Malachi John Hardy (born 10 March 2008) is an English professional footballer who plays as a defender for Tottenham Hotspur's academy.

==Club career==
Hardy joined the youth academy of Premier League side Tottenham Hotspur at the age of eight. In 2024, he was promoted to the club's under-18 team and started training with the first team. He signed his first professional contract with Tottenham Hotspur on 20 March 2025.

==International career==
Hardy is an England youth international. At the age of sixteen, he captained England Under-17. He was included in the squad for the 2025 UEFA European Under-17 Championship and started group stage games against Italy and Czech Republic.

On 3 September 2025, Hardy made his England U18 debut during a 3-1 win over Uzbekistan.

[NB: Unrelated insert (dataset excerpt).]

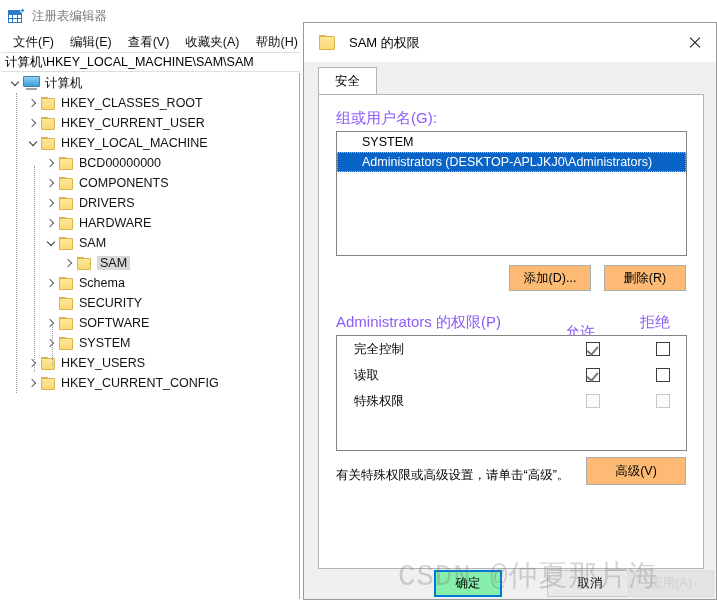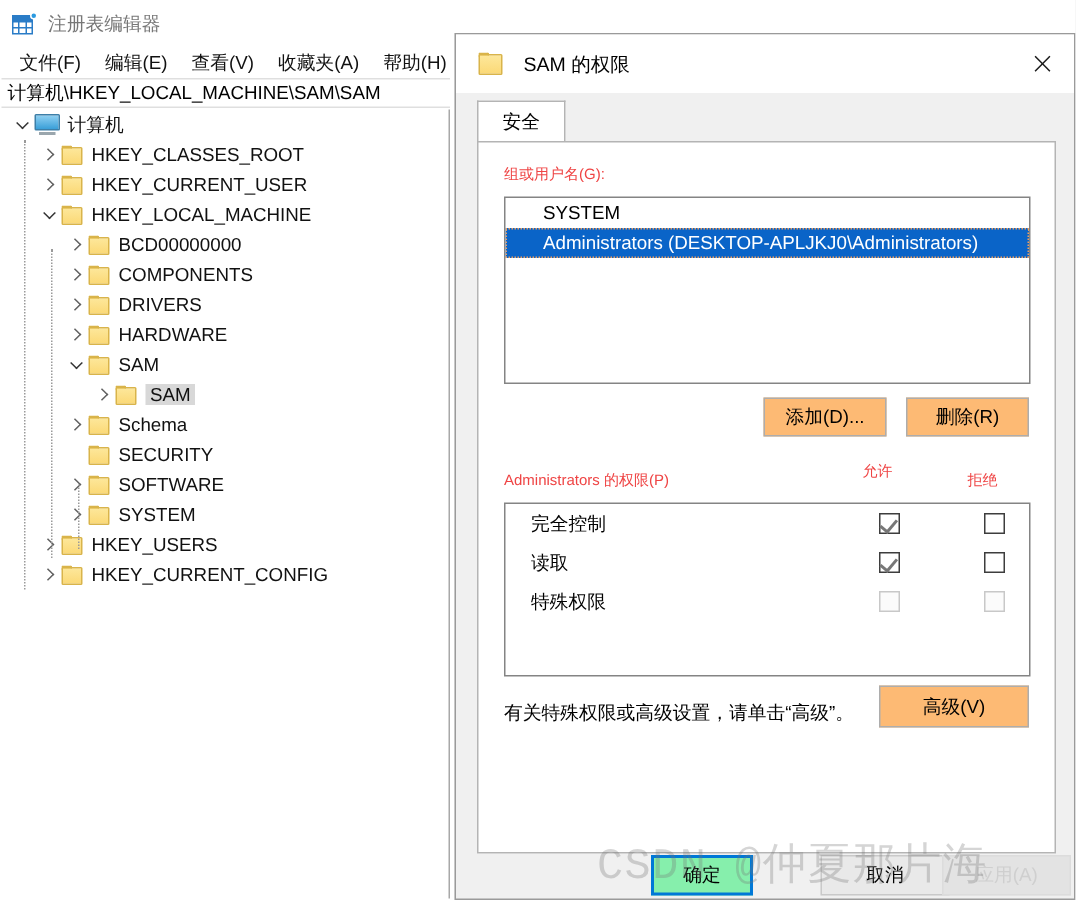"组或用户名(G):" .lbl { color: #ef4444 -> #8b5cf6; font-size: 10px -> 15px }
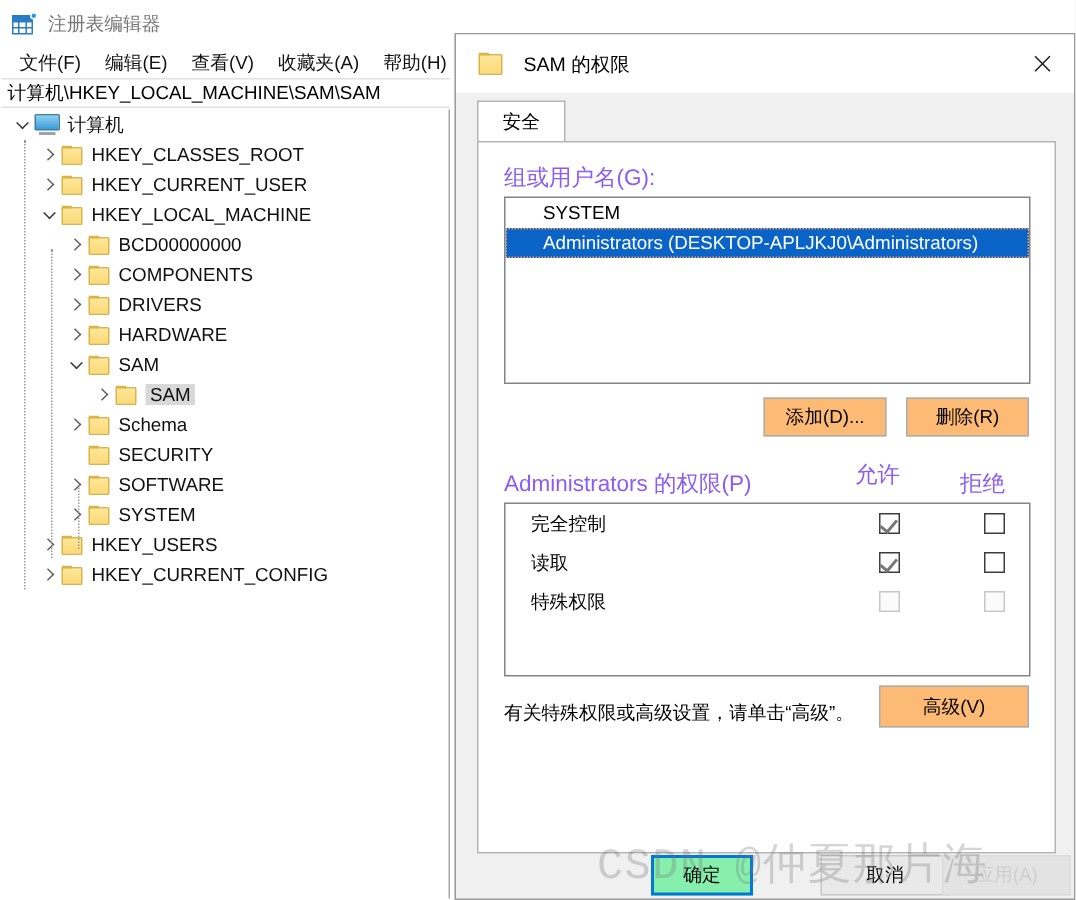"允许" #hdr-allow { text-align: center -> none; top: 212px -> 228px }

On 30 October 2025, Hardy was a late addition to England's squad for the 2025 FIFA U-17 World Cup. He started their opening game of the tournament against Venezuela.

==Style of play==
Hardy plays as a defender and is right-footed. English newspaper Evening Standard wrote in 2024 that he "has the makings of a commanding centre-back... has won plaudits at youth level for his maturity and calmness both in and out of possession".